(User interface change data)
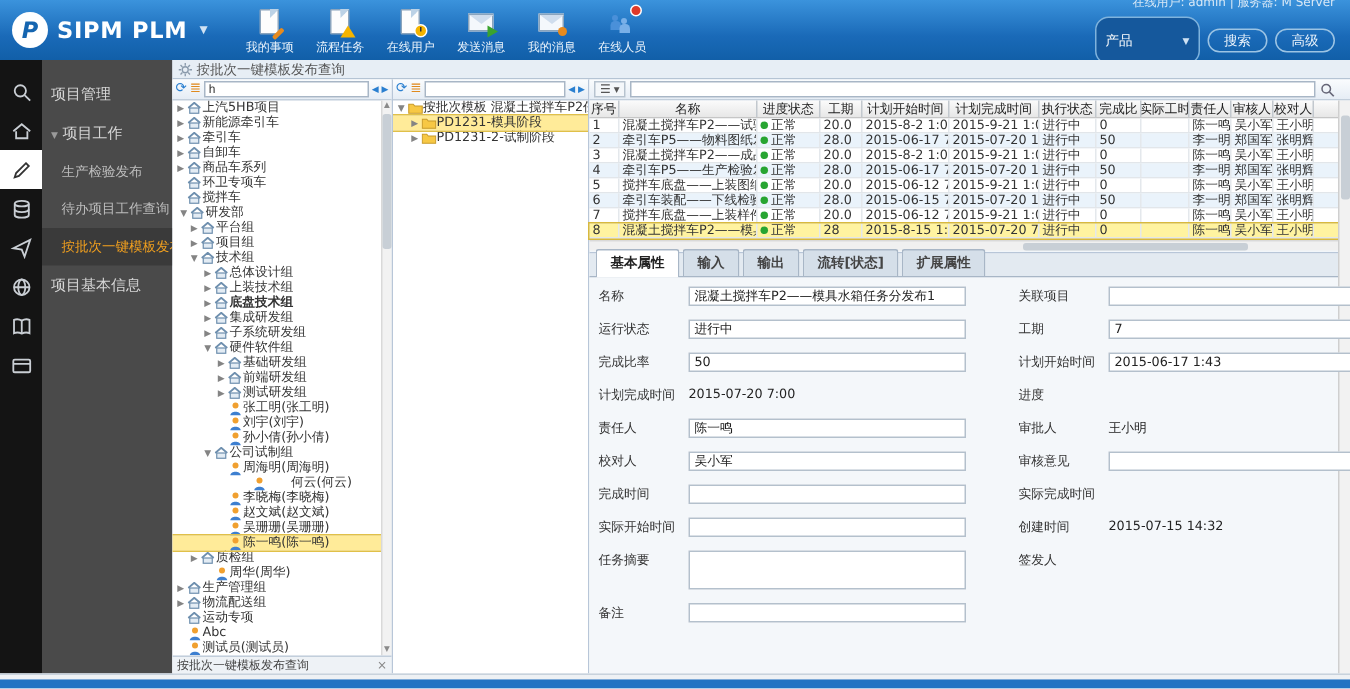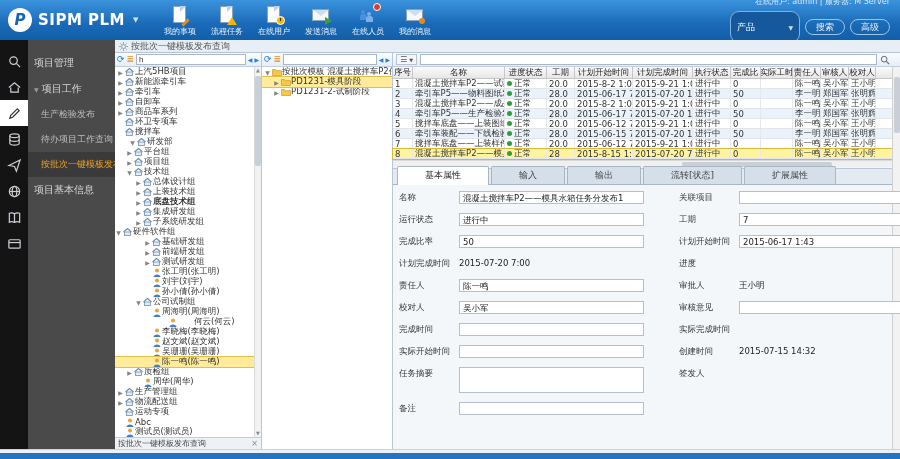--- a/index.html
+++ b/index.html
@@ -104,21 +104,21 @@
   .dot { width:5px; height:5px; border-radius:50%; background:#28a532; margin-right:2px; flex:0 0 5px; }
   .hsb { position:absolute; left:0; right:8px; height:7px; background:#f0f0f0; border-top:1px solid #d9d9d9; }
   .hsb .thumb { position:absolute; top:1px; height:5px; width:150px; left:58%; background:#c8cfd6; border-radius:2px; }
   .rvsb { position:absolute; right:0; top:14px; bottom:0; width:8px; background:#f2f2f2; border-left:1px solid #cfcfcf; }
   .rvsb .thumb { position:absolute; left:1px; top:10px; width:6px; height:56px; background:#c8cfd6; border-radius:2px; }
 
   
   .detail { position:absolute; left:0; right:8px; bottom:0; background:#f4f7fa; border-top:1px solid #b8c6d8; }
   .dtabs { height:16px; border-bottom:1px solid #a8b6c6; display:flex; align-items:flex-end; padding-left:4px; background:#e3eaf1; }
   .dtab { font-size:9px; color:#444; background:#d5dfe9; border:1px solid #a8b6c6; border-bottom:none;
-          padding:2px 27px; margin-right:2px; cursor:pointer; border-radius:2px 2px 0 0; }
+          padding:2px 9px; margin-right:2px; cursor:pointer; border-radius:2px 2px 0 0;font-weight:bold; }
   .dtab.active { background:#fff; color:#222; position:relative; top:1px; padding-bottom:3px; }
   .dform { position:absolute; left:0; right:0; top:16px; bottom:0; background:#f4f7fa; padding:6px 6px 0 6px; }
   .dcol { position:absolute; top:6px; }
   .dcol.l { left:6px; width:245px; }
   .dcol.r { left:258px; width:245px;margin-left:28px; }
   .frow { display:flex; align-items:flex-start; margin-bottom:9px; }
   .flabel { flex:0 0 60px; font-size:8.5px; color:#333; padding-top:1px; white-space:nowrap; overflow:hidden; }
   .fbox { flex:1; border:1px solid #b4c0cc; background:#fff; height:13px; line-height:12px; font-size:8.5px; color:#222; padding:0 3px; overflow:hidden; white-space:nowrap; }
   .fbox.tall { height:26px; }
   .fplain { flex:1; font-size:8.5px; color:#222; padding-top:1px; white-space:nowrap; overflow:hidden; }
@@ -162,32 +162,32 @@
         </div>
         <div class="tbtn">
           <div class="ticon">
             <div class="env"></div>
             <div class="ov ov-send"></div>
           </div>
           <div>发送消息</div>
         </div>
         <div class="tbtn">
           <div class="ticon">
+            <div class="env"></div>
+            <div class="ov ov-dot"></div>
+          </div>
+          <div>我的消息</div>
+        </div>
+        <div class="tbtn">
+          <div class="ticon">
             <div class="person p1p"></div>
             <div class="person p2p"></div>
             <div class="badge"></div>
           </div>
           <div>在线人员</div>
-        </div>
-        <div class="tbtn">
-          <div class="ticon">
-            <div class="env"></div>
-            <div class="ov ov-dot"></div>
-          </div>
-          <div>我的消息</div>
         </div>
       </div>
     <div class="hdr-right">
       <div class="user-info">在线用户: admin | 服务器: M Server</div>
       <div class="search-row">
         <div class="scope-box">
           <span>产品</span>
           <span class="caret">▼</span>
         </div>
         <div class="pill-btn">搜索</div>
@@ -338,21 +338,21 @@
             <div class="trow" style="padding-left: 2px;">
               <span class="arw"></span>
               <span class="tic">
                 <svg width="9" height="8" viewBox="0 0 9 8">
                   <path d="M0.5 4 L4.5 0.5 L8.5 4" fill="none" stroke="#6e8fae" stroke-width="1.2"></path>
                   <rect x="1.5" y="4" width="6" height="3.5" fill="#e3ecf4" stroke="#6e8fae" stroke-width="0.8"></rect>
                 </svg>
               </span>
               <span class="lbl">搅拌车</span>
             </div>
-            <div class="trow" style="padding-left: 14px;">
+            <div class="trow" style="padding-left: 4px;">
               <span class="arw">▼</span>
               <span class="tic">
                 <svg width="9" height="8" viewBox="0 0 9 8">
                   <path d="M0.5 4 L4.5 0.5 L8.5 4" fill="none" stroke="#6e8fae" stroke-width="1.2"></path>
                   <rect x="1.5" y="4" width="6" height="3.5" fill="#e3ecf4" stroke="#6e8fae" stroke-width="0.8"></rect>
                 </svg>
               </span>
               <span class="lbl">研发部</span>
             </div>
             <div class="trow" style="padding-left: 11px;">
@@ -428,21 +428,21 @@
             <div class="trow" style="padding-left: 20px;">
               <span class="arw">▶</span>
               <span class="tic">
                 <svg width="9" height="8" viewBox="0 0 9 8">
                   <path d="M0.5 4 L4.5 0.5 L8.5 4" fill="none" stroke="#6e8fae" stroke-width="1.2"></path>
                   <rect x="1.5" y="4" width="6" height="3.5" fill="#e3ecf4" stroke="#6e8fae" stroke-width="0.8"></rect>
                 </svg>
               </span>
               <span class="lbl">子系统研发组</span>
             </div>
-            <div class="trow" style="">
+            <div class="trow" style="padding-left: 20px;">
               <span class="arw">▼</span>
               <span class="tic">
                 <svg width="9" height="8" viewBox="0 0 9 8">
                   <path d="M0.5 4 L4.5 0.5 L8.5 4" fill="none" stroke="#6e8fae" stroke-width="1.2"></path>
                   <rect x="1.5" y="4" width="6" height="3.5" fill="#e3ecf4" stroke="#6e8fae" stroke-width="0.8"></rect>
                 </svg>
               </span>
               <span class="lbl">硬件软件组</span>
             </div>
             <div class="trow" style="padding-left: 29px;">

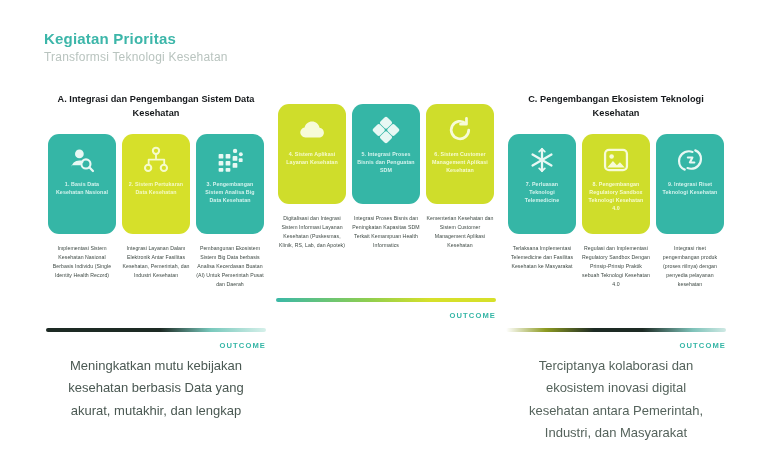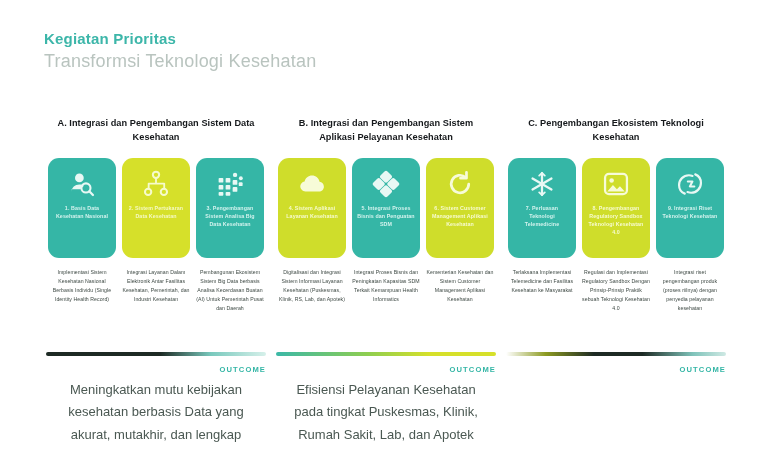--- a/index.html
+++ b/index.html
@@ -24,30 +24,30 @@
   }
   .title{
     font-size:15px;
     font-weight:bold;
     color:#3cb6a9;
     letter-spacing:.2px;
     margin:0 0 4px 0;
     line-height:1.15;
   }
   .subtitle{
-    font-size:18px;
+    font-size:12px;
     color:#b9c4bf;
     margin:0;
     line-height:1.15;
     letter-spacing:.2px;
   }
   
   .columns{
     position:absolute;
-    left:44px; top:116px;
+    left:44px; top:92px;
     width:684px;
     display:flex;
     align-items:flex-start;
   }
   .column{
     display:flex;
     flex-direction:column;
     align-items:stretch;
     position:relative;
   }
@@ -231,21 +231,20 @@
       <div class="outcome-wrap">
         <div class="rule rule-a"></div>
         <div class="outcome-title">OUTCOME</div>
         <div class="outcome-text">Meningkatkan mutu kebijakan kesehatan berbasis Data yang akurat, mutakhir, dan lengkap</div>
       </div>
     </div>
 
     <div class="divider"></div>
 
     <div class="column col-b">
-      <div class="col-head">B. Integrasi dan Pengembangan Sistem Aplikasi Pelayanan Kesehatan</div>
 
       <div class="cards">
 
         <div class="card t-lime2">
           <span class="icon">
             <svg width="28" height="28" viewBox="0 0 32 32">
               <path d="M8.5 24.5c-3.3 0-5.9-2.6-5.9-5.8 0-2.9 2.1-5.3 4.9-5.7.9-3.9 4.4-6.7 8.5-6.7 4.3 0 7.9 3.1 8.6 7.2 2.8.3 5 2.7 5 5.5 0 3-2.5 5.5-5.6 5.5z" fill="#f7fbd8"></path>
             </svg>
           </span>
           <span class="card-label">4. Sistem Aplikasi Layanan Kesehatan</span>
@@ -279,21 +278,20 @@
 
       <div class="descs">
         <div class="desc">Digitalisasi dan Integrasi Sistem Informasi Layanan Kesehatan (Puskesmas, Klinik, RS, Lab, dan Apotek)</div>
         <div class="desc">Integrasi Proses Bisnis dan Peningkatan Kapasitas SDM Terkait Kemampuan Health Informatics</div>
         <div class="desc">Kementerian Kesehatan dan Sistem Customer Management Aplikasi Kesehatan</div>
       </div>
 
       <div class="outcome-wrap">
         <div class="rule rule-b"></div>
         <div class="outcome-title">OUTCOME</div>
-        <div class="outcome-text">Efisiensi Pelayanan Kesehatan pada tingkat Puskesmas, Klinik, Rumah Sakit, Lab, dan Apotek</div>
       </div>
     </div>
 
     <div class="divider"></div>
 
     <div class="column col-c">
       <div class="col-head">C. Pengembangan Ekosistem Teknologi Kesehatan</div>
 
       <div class="cards">
 
@@ -339,17 +337,18 @@
 
       <div class="descs">
         <div class="desc">Terlaksana Implementasi Telemedicine dan Fasilitas Kesehatan ke Masyarakat</div>
         <div class="desc">Regulasi dan Implementasi Regulatory Sandbox Dengan Prinsip-Prinsip Praktik sebuah Teknologi Kesehatan 4.0</div>
         <div class="desc">Integrasi riset pengembangan produk (proses riilnya) dengan penyedia pelayanan kesehatan</div>
       </div>
 
       <div class="outcome-wrap">
         <div class="rule rule-c"></div>
         <div class="outcome-title">OUTCOME</div>
+        <div class="outcome-text">Terciptanya kolaborasi dan ekosistem inovasi digital kesehatan antara Pemerintah, Industri, dan Masyarakat</div>
       </div>
     </div>
 
   </div>
 </div>
 
 </body></html>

● Goal of the exercise: Go through the entries above and report every line in which the word "overflow" appears.

● Solved exercise:
   .flabel { flex:0 0 60px; font-size:8.5px; color:#333; padding-top:1px; white-space:nowrap; overflow:hidden; }
   .fbox { flex:1; border:1px solid #b4c0cc; background:#fff; height:13px; line-height:12px; font-size:8.5px; color:#222; padding:0 3px; overflow:hidden; white-space:nowrap; }
   .fplain { flex:1; font-size:8.5px; color:#222; padding-top:1px; white-space:nowrap; overflow:hidden; }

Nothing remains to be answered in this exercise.